Just what is Positive Discipline? And why is it so important? To discipline well, should we make children feel worse first?
“Where did we ever get the crazy idea that in order to make children do better, first we have to make them feel worse? Think of the last time you felt humiliated or treated unfairly. Did you feel like cooperating or doing better?” from Jane Nelson in her book Positive Discipline.
WOW, what a concept!!! How radical to think about childrearing in these terms!!!
Our goal in disciplining our children is to get them to do better: have better behavior, get along better with siblings, do their chores and/or homework better, or even do a better job of stopping bad behavior when we tell them to stop! And, we want our children to learn to do these things not only better, but faster, too.
So, how do we work with our children to get these things to happen?
- First, we need to be sure our child feels loved unconditionally – no matter his/her behavior.
- Then, we need to develop our skills at being encouraging.
- Next, we need to be sure we are working towards our long-term parenting goals. Is your relationship with your child getting better or worse?
- Ask what your child is learning about being respectful, caring for others, solving problems and cooperating? Every time we discipline, our child is learning something.

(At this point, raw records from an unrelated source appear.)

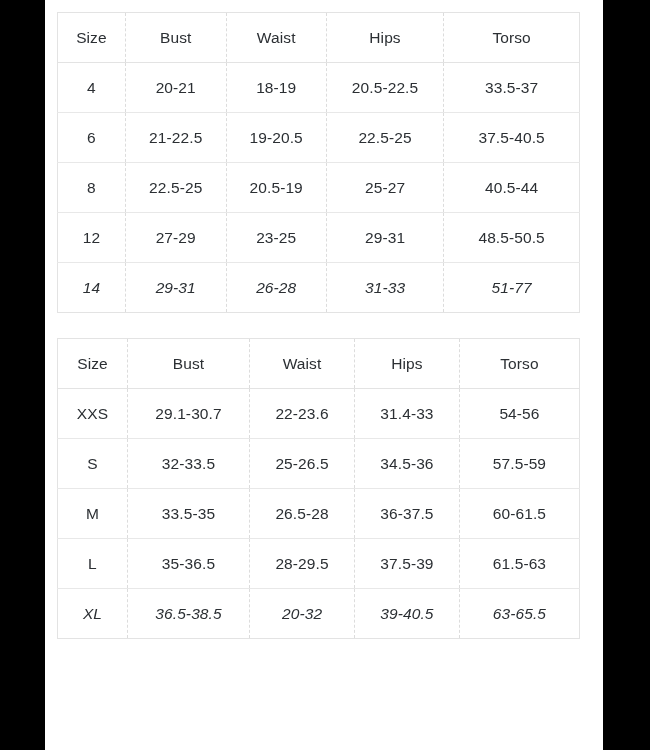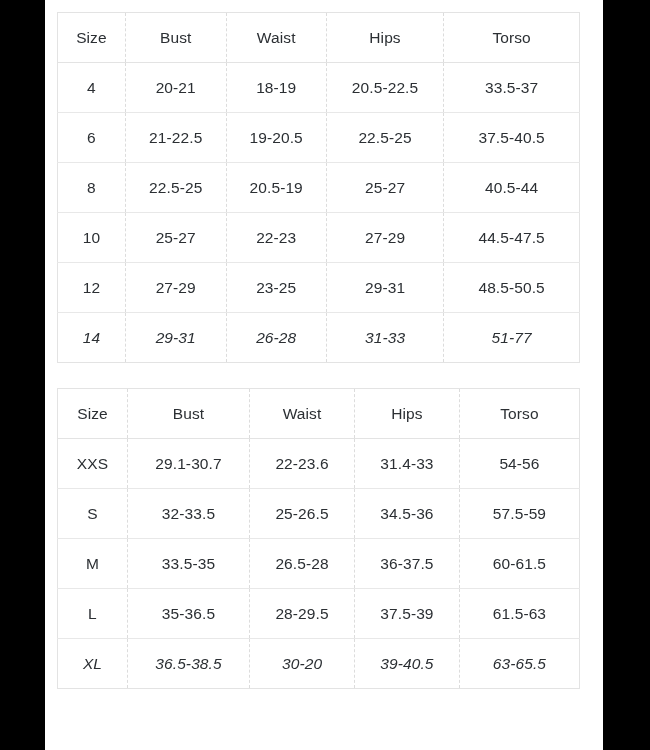--- a/index.html
+++ b/index.html
@@ -150,13 +150,6 @@
           <td>40.5-44</td>
         </tr>
         <tr>
-          <td>10</td>
-          <td>25-27</td>
-          <td>22-23</td>
-          <td>27-29</td>
-          <td>44.5-47.5</td>
-        </tr>
-        <tr>
           <td>12</td>
           <td>27-29</td>
           <td>23-25</td>

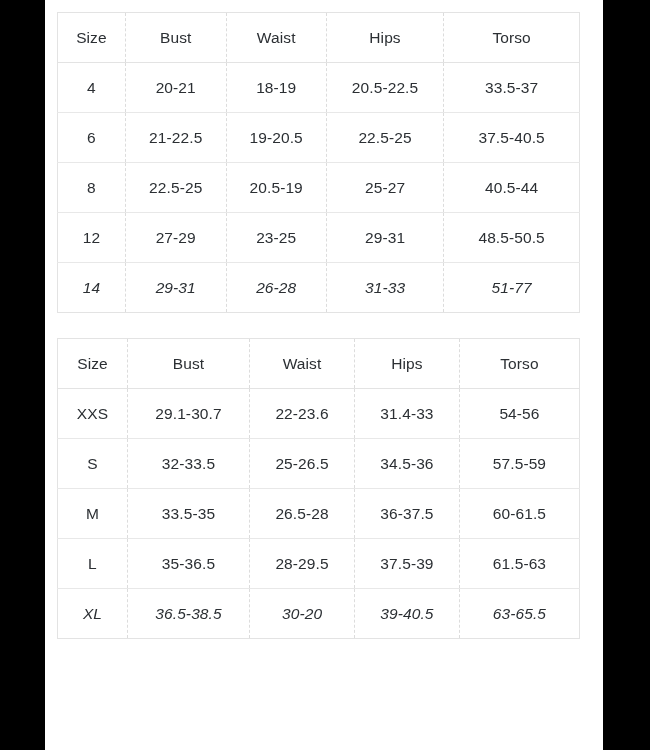--- a/index.html
+++ b/index.html
@@ -215,7 +215,7 @@
         <tr>
           <td>XL</td>
           <td>36.5-38.5</td>
-          <td>30-20</td>
+          <td>20-32</td>
           <td>39-40.5</td>
           <td>63-65.5</td>
         </tr>

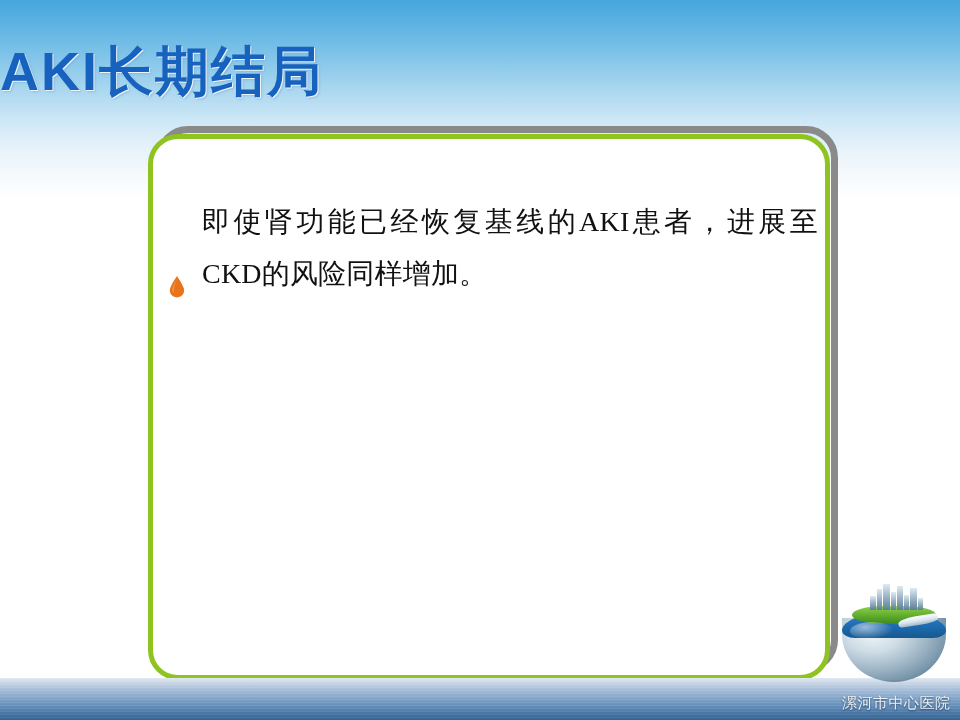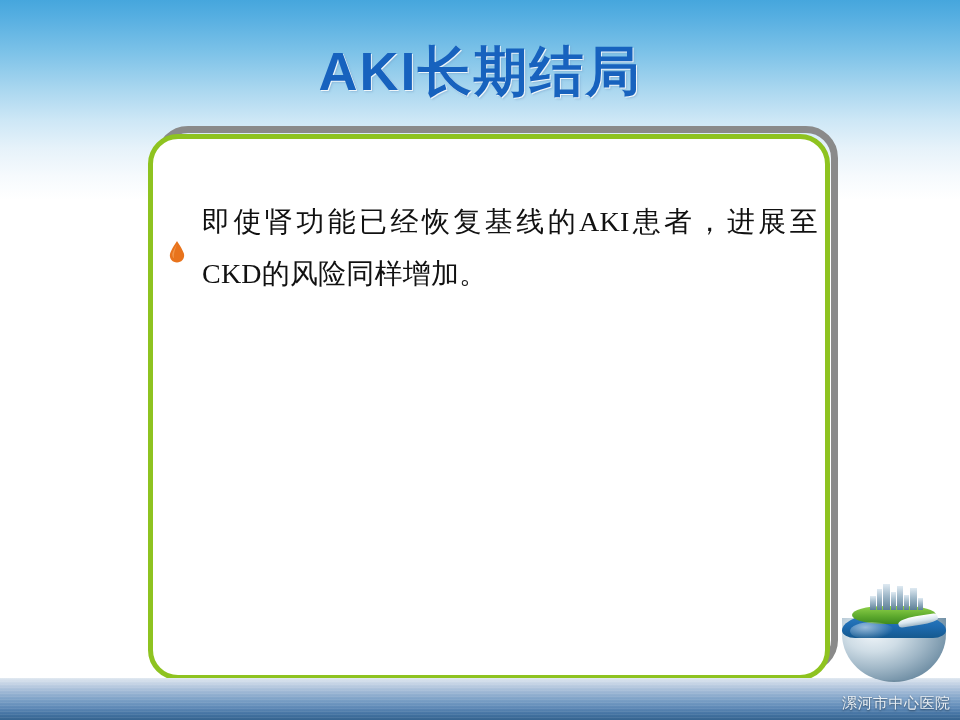--- a/index.html
+++ b/index.html
@@ -78,7 +78,7 @@
     left: 0;
     top: 36px;
     width: 960px;
-    text-align: center;
+    text-align: left;
     font-family: "Liberation Sans", sans-serif;
     font-weight: bold;
     font-size: 54px;

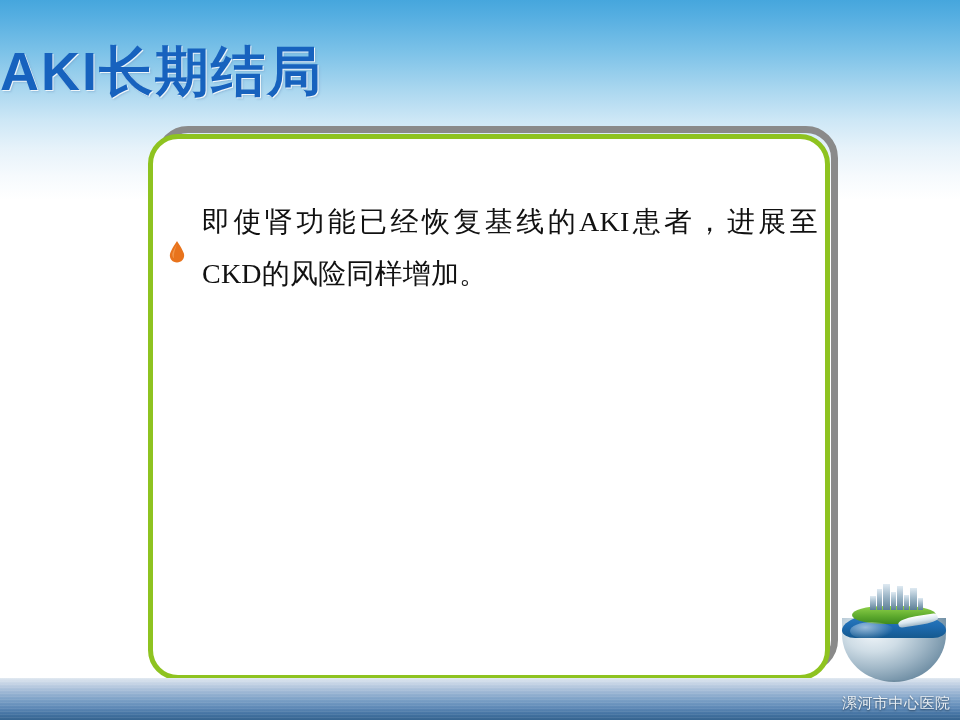--- a/index.html
+++ b/index.html
@@ -122,7 +122,7 @@
   }
   .bullet-row {
     display: flex;
-    align-items: center;
+    align-items: flex-end;
   }
   .bullet-row.spaced { margin-top: 84px; }
 

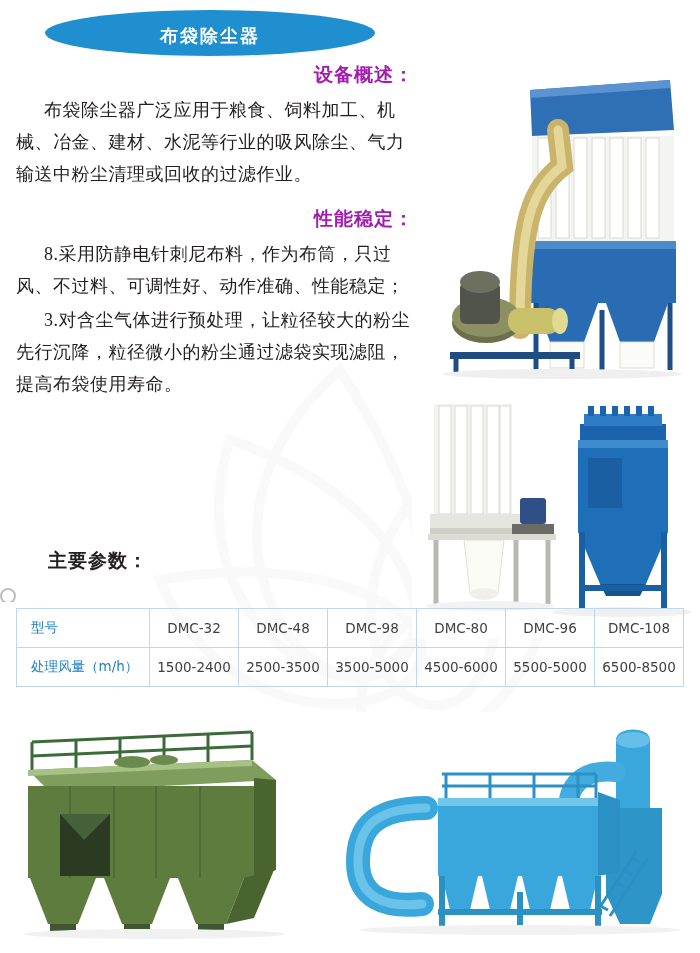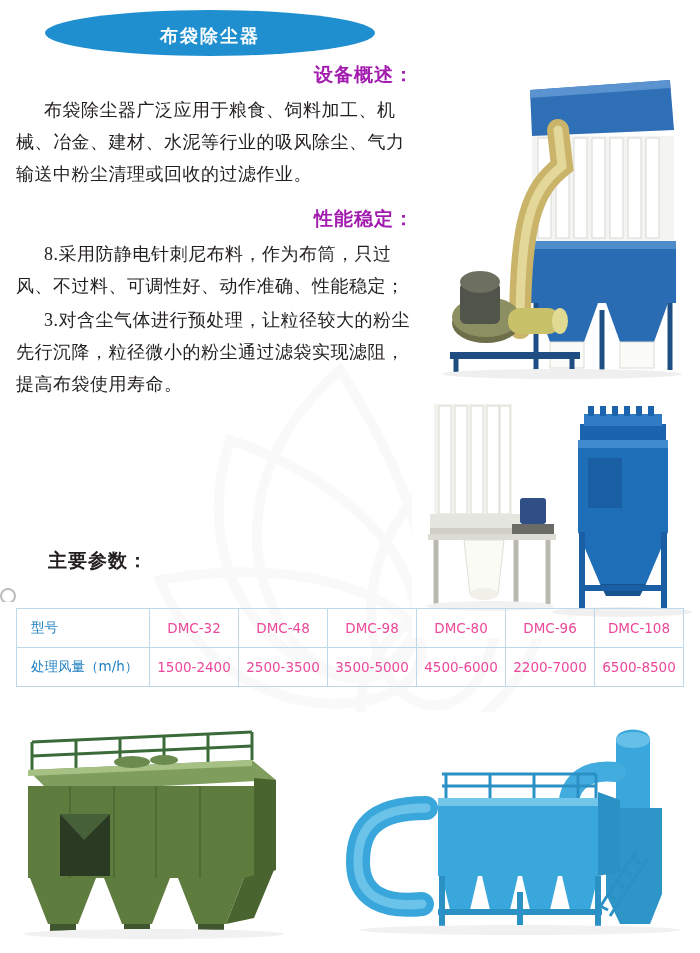--- a/index.html
+++ b/index.html
@@ -118,7 +118,7 @@
     width:118px;
     white-space:nowrap;
   }
-  table.params td{ color:#ec4899; }
+  table.params td{ color:#404040; }
 
   
   .bottom{

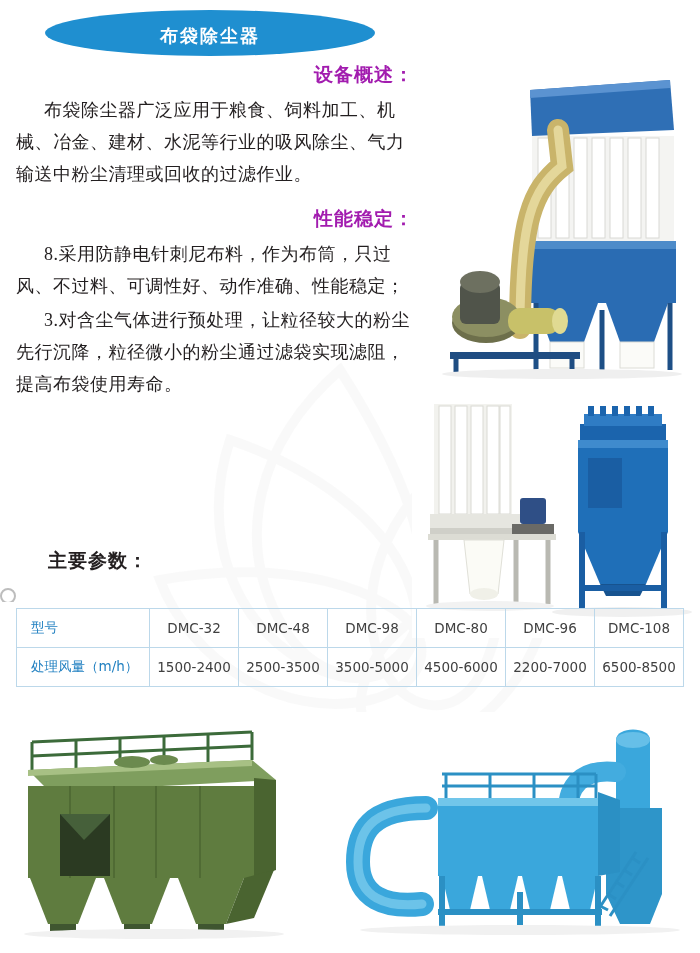--- a/index.html
+++ b/index.html
@@ -298,7 +298,7 @@
         <td>2500-3500</td>
         <td>3500-5000</td>
         <td>4500-6000</td>
-        <td>2200-7000</td>
+        <td>5500-5000</td>
         <td>6500-8500</td>
       </tr>
     </tbody>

- Lastly, we need to be empowering our child all along the way to make good decisions and to help our child discover just how capable he/she is.
Positive Discipline is a respectful way for parents to work with their children. It is based upon the recommendations of the American Academy of Pediatrics. The research shows that when parents are able to use positive parenting tools (also known as the authoritative parenting style), the children will do better: they do better academically, have better friendships, and do better at delaying gratification. Also, when parents use positive parenting, their children are the least likely to engage in binge drinking. And, parents who use positive parenting strategies have children who are less likely to smoke and to be overweight. The research:
- Parenting and Achievement motivation: http://www.anselm.edu/internet/psych/theses/2004/champney/intro.html
- Parenting styles, driving and seat belt use/safety behaviors: http://pediatrics.aappublications.org/content/124/4/1040.full
- The influence of parenting style on cigarette usage, recreational drug and alcohol use: http://hubpages.com/hub/Parenting-Styles-Cigarette-Smoking-Recreational-Drugs-and-Alcohol-Use-Teenagers
- Permissive parenting linked to alcohol use: http://psychology.about.com/od/childcare/f/permissive-parenting.htm
- MADD (Mothers Against Drunk Driving): http://www.madd.org/underage-drinking/the-power-of-parents/
- Parenting style and overweight children: http://www.webmd.com/parenting/news/20060605/does-parenting-style-up-kids-weight?page=2
Through Positive Discipline we can learn what else we can do to manage our children and to improve our family relationships.